Source material:
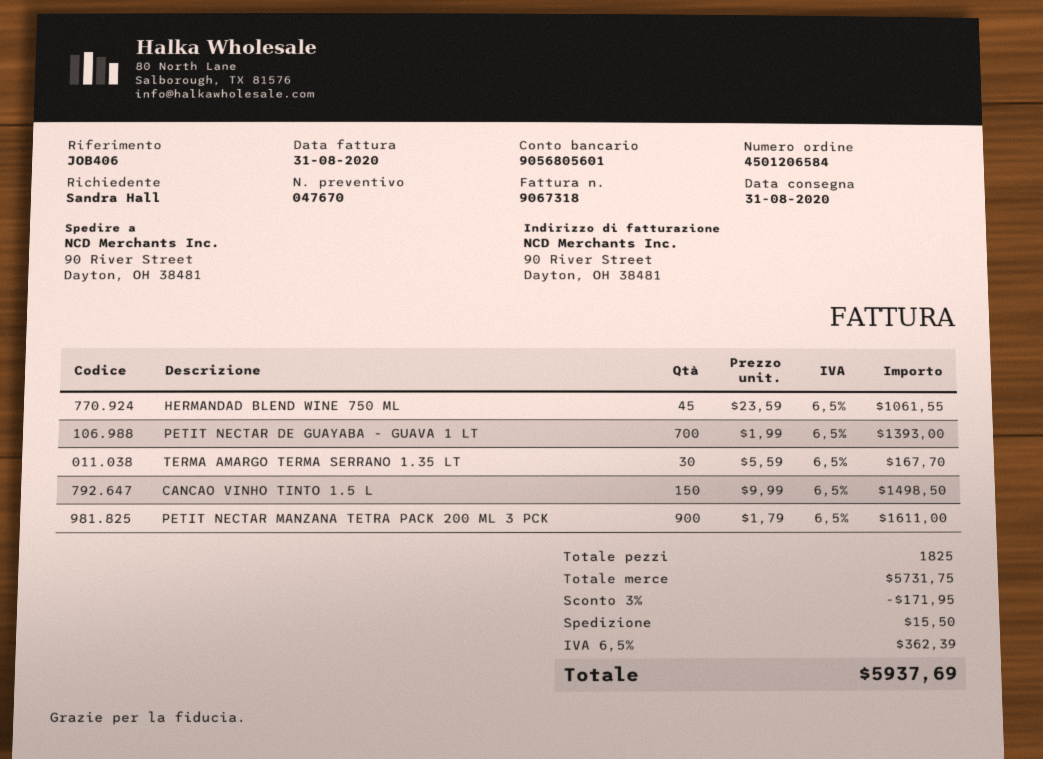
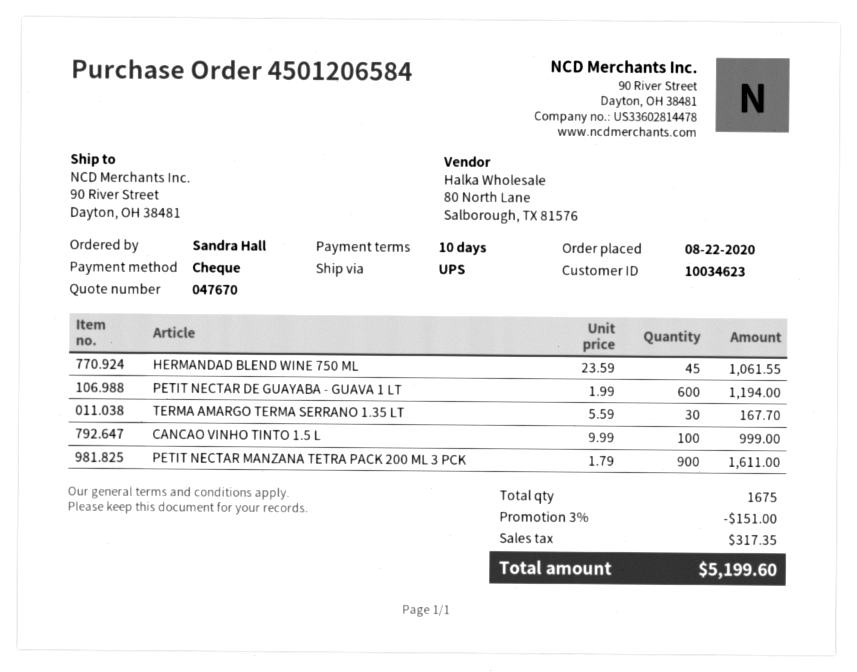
PETIT NECTAR DE GUAYABA - GUAVA 1 LT: 700 x 1.99 = 1393.00 -> 600 x 1.99 = 1194.00
CANCAO VINHO TINTO 1.5 L: 150 x 9.99 = 1498.50 -> 100 x 9.99 = 999.00
total quantity: 1825 -> 1675
discount: 3% = 171.95 -> 3% = 151.00
shipping: 15.50 -> none
tax: 362.39 -> 317.35
total: 5937.69 -> 5199.60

Your instructions: Scan the lines above for the word "total". Return each one that has it.

Written answer:
total quantity: 1825 -> 1675
total: 5937.69 -> 5199.60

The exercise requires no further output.